Our patient had multiple risk factors for HIV infection, but was antibody negative. For this reason and also because the optic nerve mass lay close to the carotid artery, the lesion was not biopsied. It was assumed to represent a tuberculoma, and its size monitored during treatment on serial MRI scans.


The patient was initially treated with standard antituberculous therapy except for streptomycin instead of ethambutol to avoid visual complications. Once the mycobacterium was found to be fully sensitive, the streptomycin was stopped. Although vision in the affected eye failed to improve, the patient improved systemically and made a good recovery.

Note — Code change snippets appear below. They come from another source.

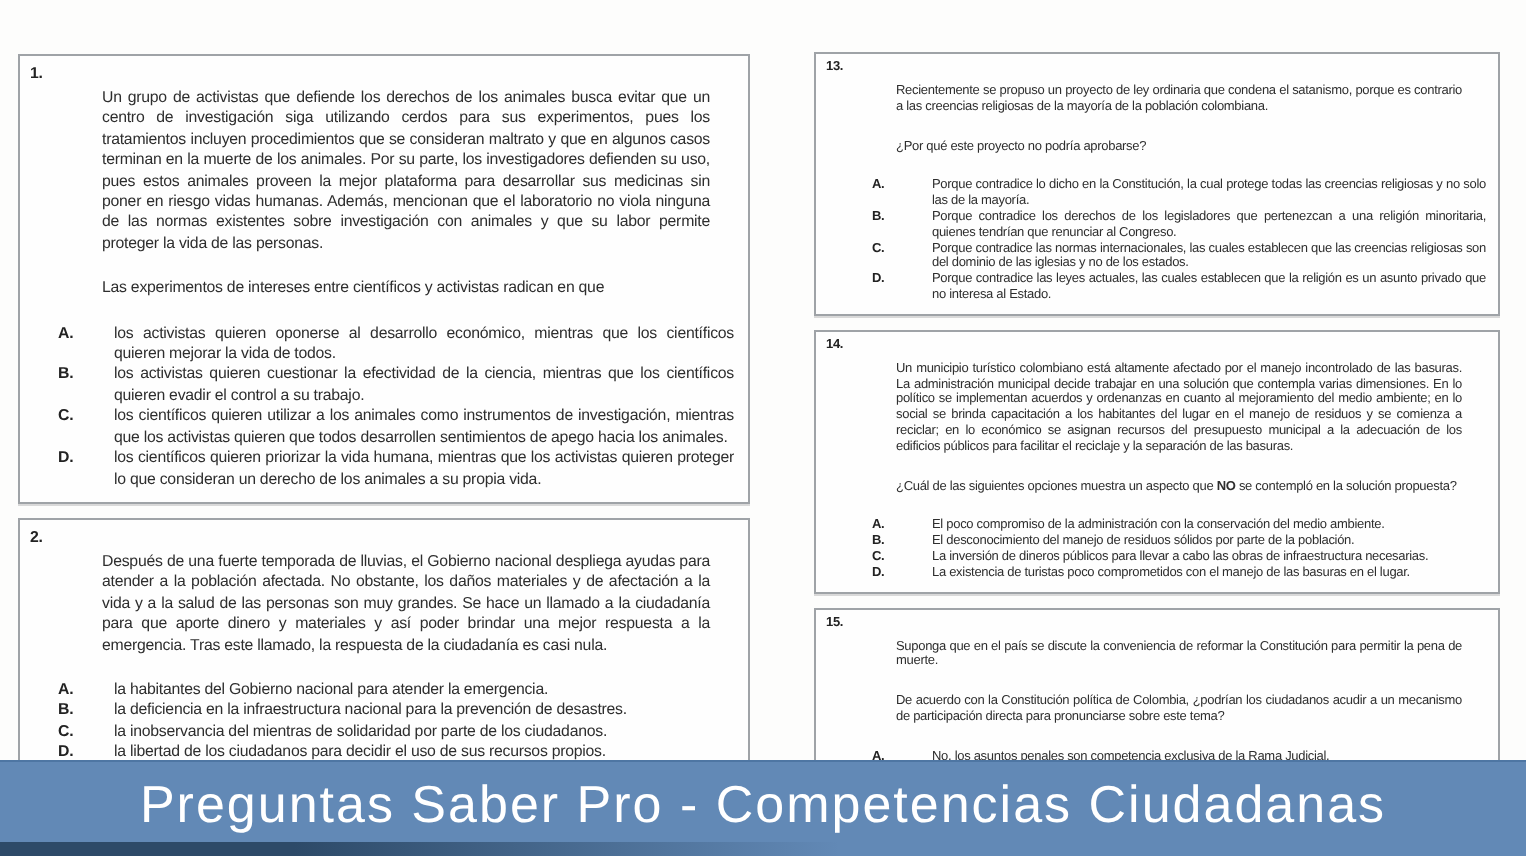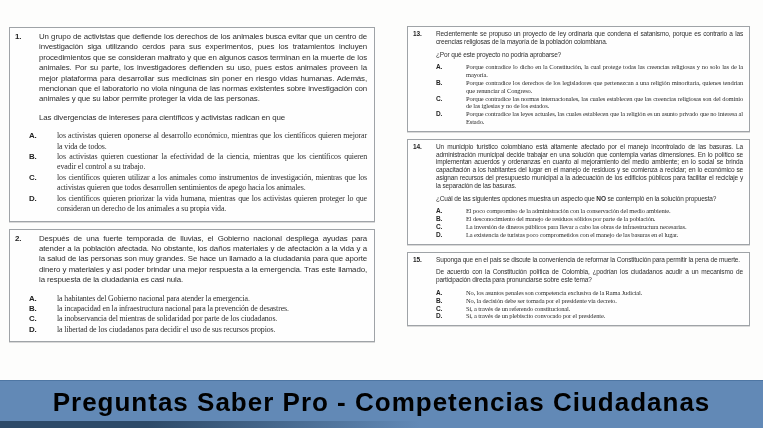--- a/index.html
+++ b/index.html
@@ -33,7 +33,7 @@
   .qnum{font-weight:bold;flex:0 0 24px;color:#222;}
   .col-right .qnum{flex:0 0 23px;}
   .qbody{flex:1;min-width:0;}
-  p.para{margin:0;text-align:justify;}
+  p.para{margin:12px;text-align:justify;}
   .col-left p.gap{margin-top:8px;}
   .col-right p.gap{margin-top:5px;}
   .opts{margin-top:8px;}

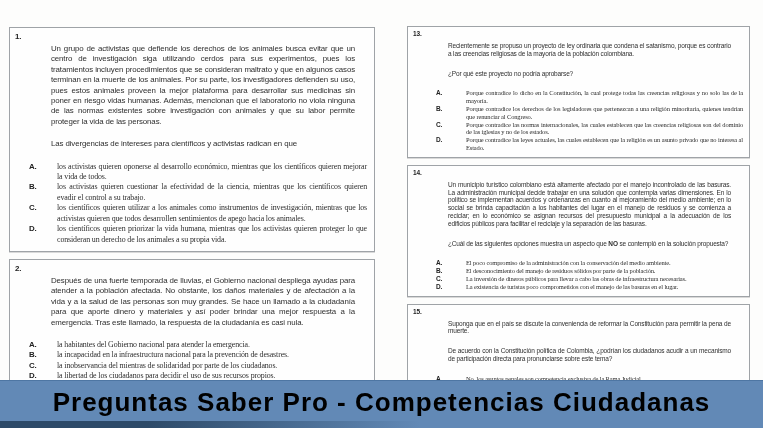--- a/index.html
+++ b/index.html
@@ -73,7 +73,7 @@
         <span class="qnum">1.</span>
         <div class="qbody">
           <p class="para">Un grupo de activistas que defiende los derechos de los animales busca evitar que un centro de investigación siga utilizando cerdos para sus experimentos, pues los tratamientos incluyen procedimientos que se consideran maltrato y que en algunos casos terminan en la muerte de los animales. Por su parte, los investigadores defienden su uso, pues estos animales proveen la mejor plataforma para desarrollar sus medicinas sin poner en riesgo vidas humanas. Además, mencionan que el laboratorio no viola ninguna de las normas existentes sobre investigación con animales y que su labor permite proteger la vida de las personas.</p>
-          <p class="para gap">Las divergencias de intereses para científicos y activistas radican en que</p>
+          <p class="para gap">Las experimentos de intereses entre científicos y activistas radican en que</p>
           <div class="opts">
             <div class="opt">
               <span class="olet">A.</span>

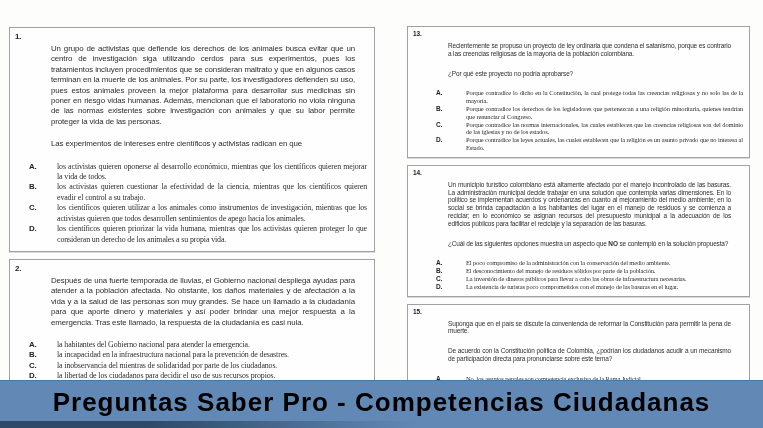--- a/index.html
+++ b/index.html
@@ -42,7 +42,7 @@
   .opt{display:flex;}
   .olet{font-weight:bold;flex:0 0 28px;color:#222;}
   .col-right .olet{flex:0 0 30px;}
-  .otext{flex:1;text-align:justify;min-width:0;font-family:Liberation Serif, serif;}
+  .otext{flex:1;text-align:justify;min-width:0;}
   .bold-inline{font-weight:bold;}
 
   .banner{

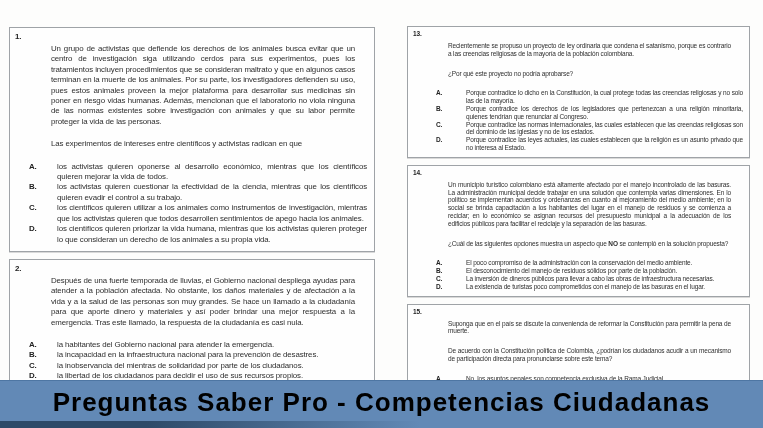--- a/index.html
+++ b/index.html
@@ -108,7 +108,7 @@
             </div>
             <div class="opt">
               <span class="olet">B.</span>
-              <span class="otext">la incapacidad en la infraestructura nacional para la prevención de desastres.</span>
+              <span class="otext">la deficiencia en la infraestructura nacional para la prevención de desastres.</span>
             </div>
             <div class="opt">
               <span class="olet">C.</span>

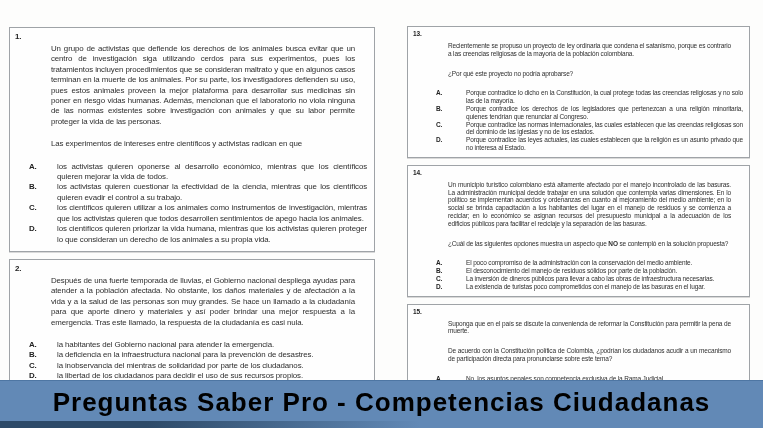--- a/index.html
+++ b/index.html
@@ -57,8 +57,8 @@
   }
   .banner-title{
     position:relative;z-index:1;
-    color:#000000;font-size:26px;letter-spacing:1px;
-    padding-bottom:5px;white-space:nowrap;font-weight:bold;
+    color:#ffffff;font-size:26px;letter-spacing:1px;
+    padding-bottom:5px;white-space:nowrap;
   }
 </style>
 </head>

Involvement of the central nervous system occurs in about 10% of all patients with tuberculosis.3 The most common form is meningitis, although encephalopathy, abscesses and tuberculomas also occur, the latter especially in patients with impaired cell mediated immunity.1 On computed tomography tuberculomas appear as ring enhancing lesions which may be difficult to differentiate from toxoplasmosis or neurocysticercosis, particularly in India where both tuberculosis and cysticercosis are endemic.4 MRI can be helpful, although stereotactic biopsy may be necessary for accurate diagnosis. A further problem is that tuberculomas may enlarge or develop during treatment, often raising questions about diagnosis and requiring steroid therapy or even surgical management.5

The increasing incidence of tuberculosis worldwide is largely due to the rising prevalence of HIV infection.1 Clinical presentation in the HIV positive patient depends on the degree of immunocompromise. Early on, tuberculosis resembles typical post-primary disease with predominant lung involvement. As the CD4 count falls, the presentation becomes more non-specific, with weight loss, fevers, malaise, and manifestations of extrapulmonary disease.2 To further confound the diagnosis, these patients are frequently sputum smear negative, the chest radiograph may only show mediastinal lymphadenopathy, and the tuberculin skin test is negative.

Treatment of tuberculosis with HIV co-infection is with conventional antituberculous agents. Although the clinical response is good, survival is poor, especially with central nervous system involvement.

Final diagnosis

Tuberculosis with optic nerve tuberculoma.